In view of the foregoing, Rinehart's motion for summary judgment is granted, and Davis' motion for summary judgment is denied. Any additional, unaddressed claims made by Davis are summarily dismissed as lacking legal and factual merit.

FootNotes


1. Davis alleged in his complaint that Rinehart, who was in his police vehicle, approached Davis and informed him there had been a series of burglaries in the area and that Davis looked like a suspect. (D.I. 2, ¶ 34.)
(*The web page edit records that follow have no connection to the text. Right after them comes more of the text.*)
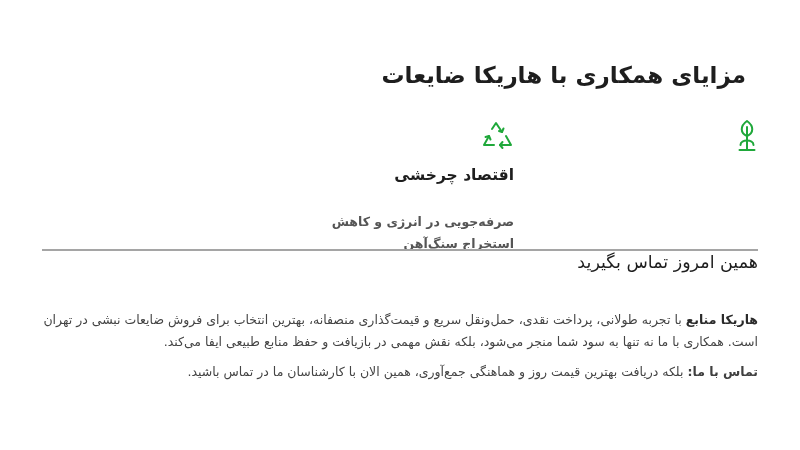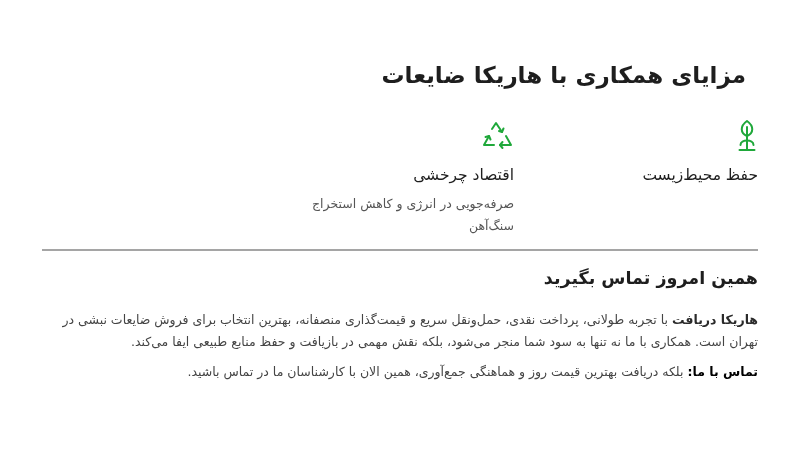"اقتصاد چرخشی" .feature-title { font-weight: normal -> bold }
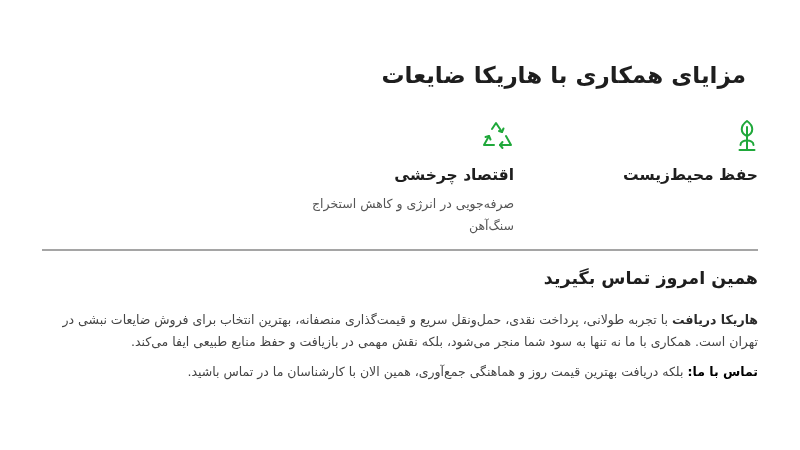"حفظ محیط‌زیست" div.feature-title { html: <div>حفظ محیط‌زیست</div> -> none }
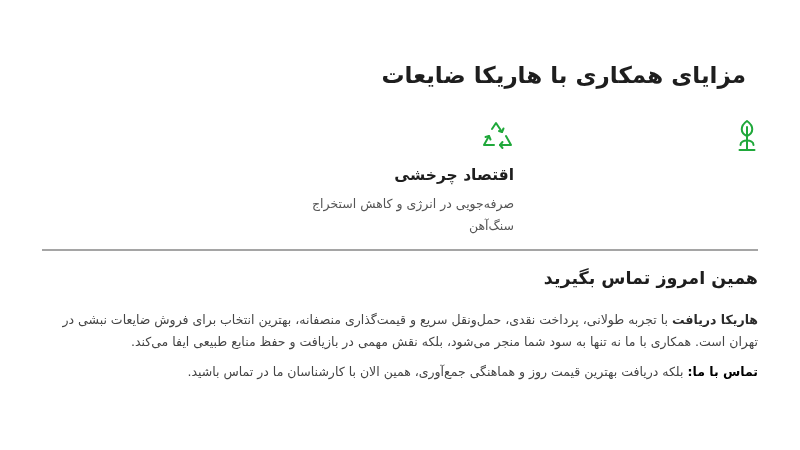"صرفه‌جویی در انرژی و کاهش" .feature-desc { font-weight: none -> bold; margin-top: 6px -> 24px }
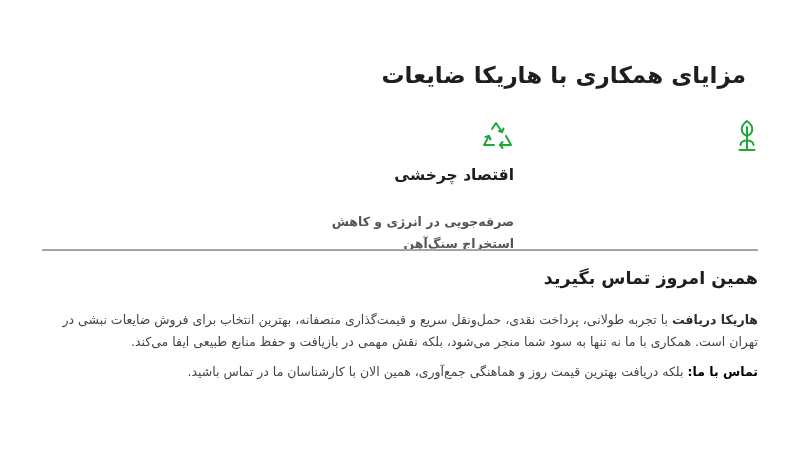"همین امروز تماس بگیرید" .contact-title { font-weight: bold -> normal; top: 268px -> 252px }
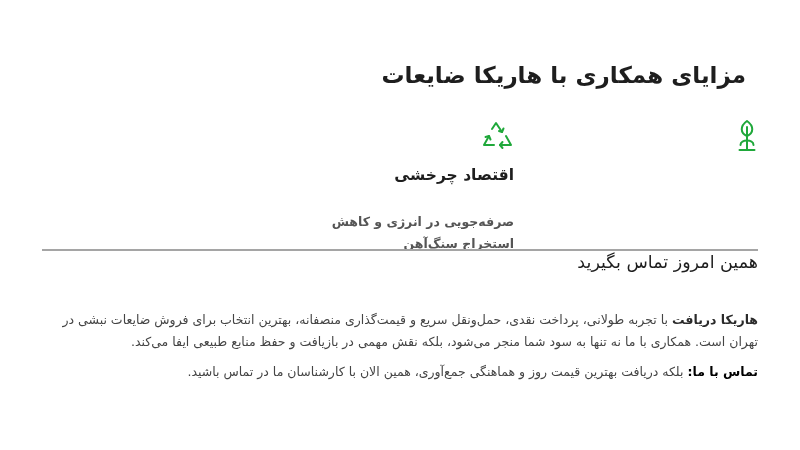"هاریکا دریافت" span.brand { text: دریافت -> منابع }
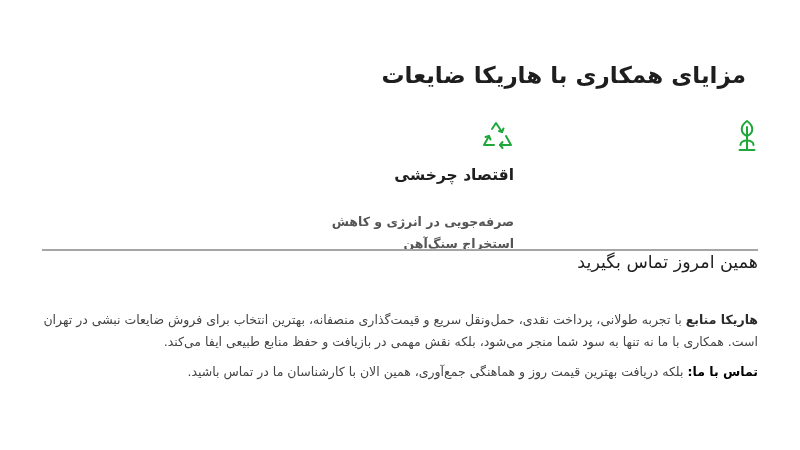"تماس با ما:" .contact-line .label { color: #000000 -> #404040 }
2. Rinehart checked the Delaware Criminal Justice Information System ("DELJIS") for information on Davis, which showed no criminal history aside from a traffic violation. (D.I. 38 at A-2, A-13.) Rinehart also asked Davis for his Social Security Number, but Davis refused to provide the information. (Id. at A-2.)
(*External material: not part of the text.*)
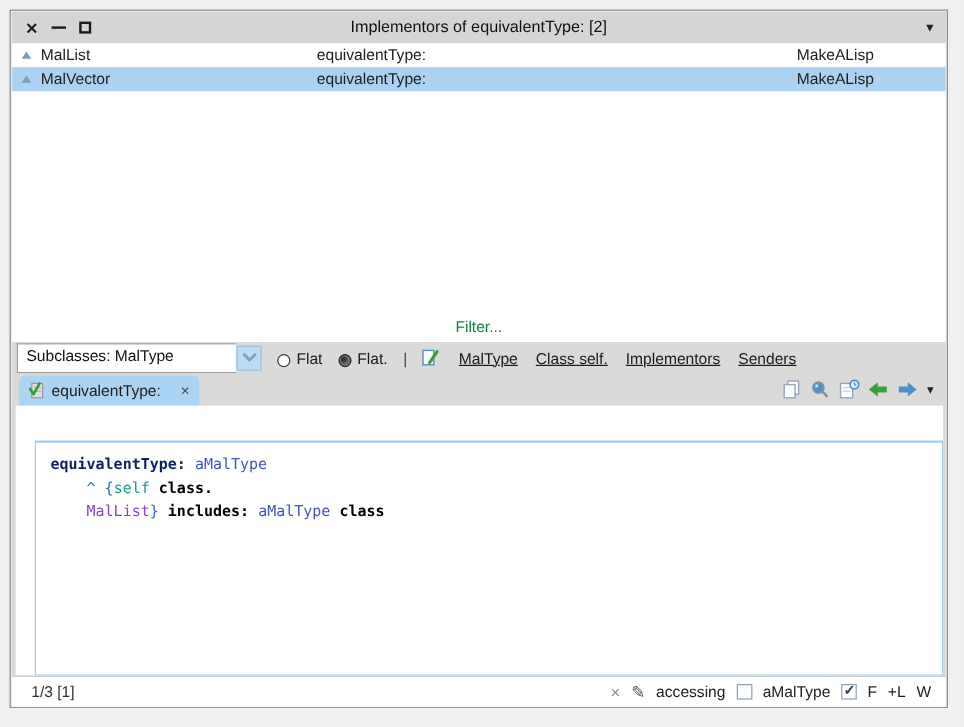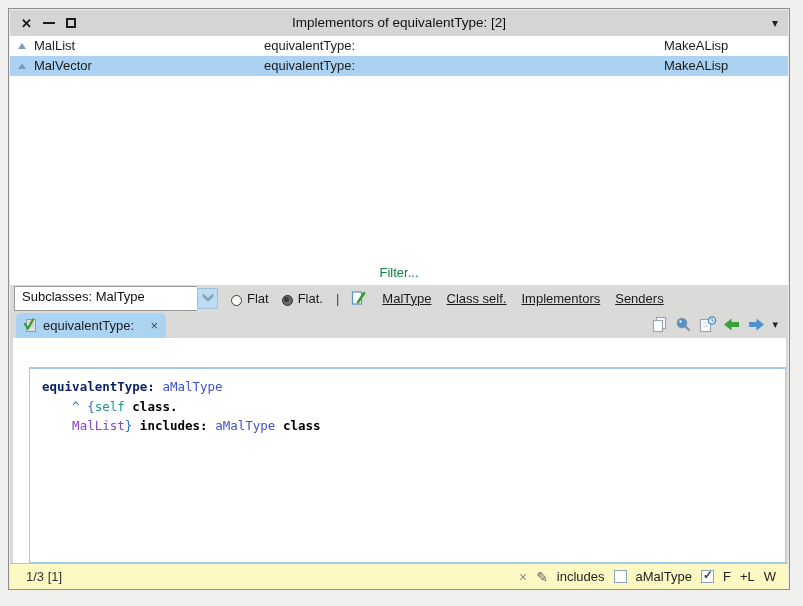"1/3 [1]" .statusbar { background: #fef9c3 -> #ffffff }
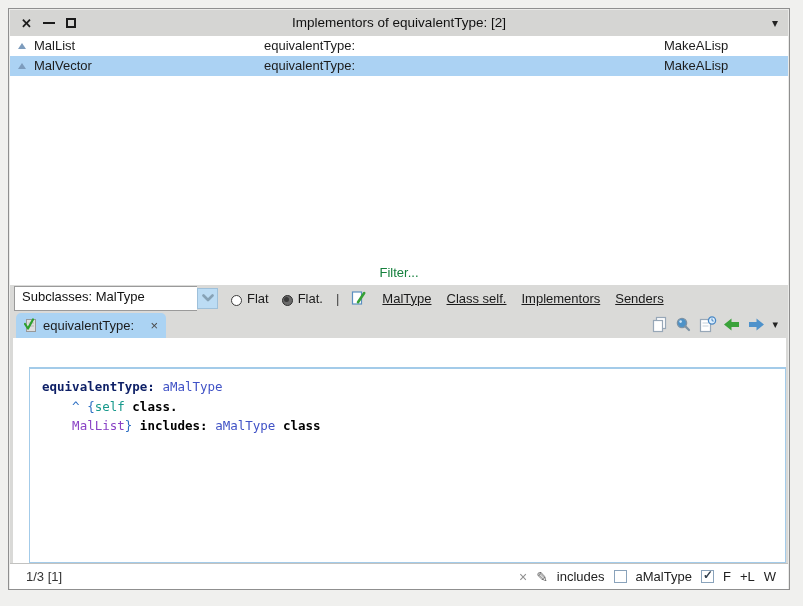"includes" span { text: includes -> accessing }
3. Davis claimed he had a permit to carry a concealed weapon; Rinehart was unable to find any record of such a permit through DELJIS. (Id. at A-3.)
4. Davis alleged in his complaint that Rinehart searched him without consent and recovered a bottle of wine, a coffee cup, a .32 caliber pistol, and a flashlight. (D.I. 2 at ¶¶ 38-45.)
5. Davis alleges that Rinehart and the accompanying Officers created a "disaster" and caused excessive damage to his space. (D.I. 2 at ¶ 85-90.)
6. The court rejects several of Davis' claims at the outset. Davis lacks standing to assert alleged violations of federal crimes under Title 18 of the United States Code. Davis also alleges a violation of 42 U.S.C. § 3789, an administrative provision defining when an agency or organization takes title to personal property purchased with federal funds. 42 U.S.C. § 3789. There is no basis for this claim, nor does § 3789 create a private cause of action. Finally, the court finds no merit to Davis' Title VI claims, which prohibits discrimination by programs or activities receiving federal funding. 42 U.S.C. § 2000d et seq. Rinehart is an individual, not a "program or activity." All of these claims must be discharged, and no further discussion is necessary.
7. Count 5 of the Complaint is marked "Violation of U.S.C. 1983 Refusing or Neglecting to Prevent," although the relevant statute is § 1986 (D.I. 2 at 22.)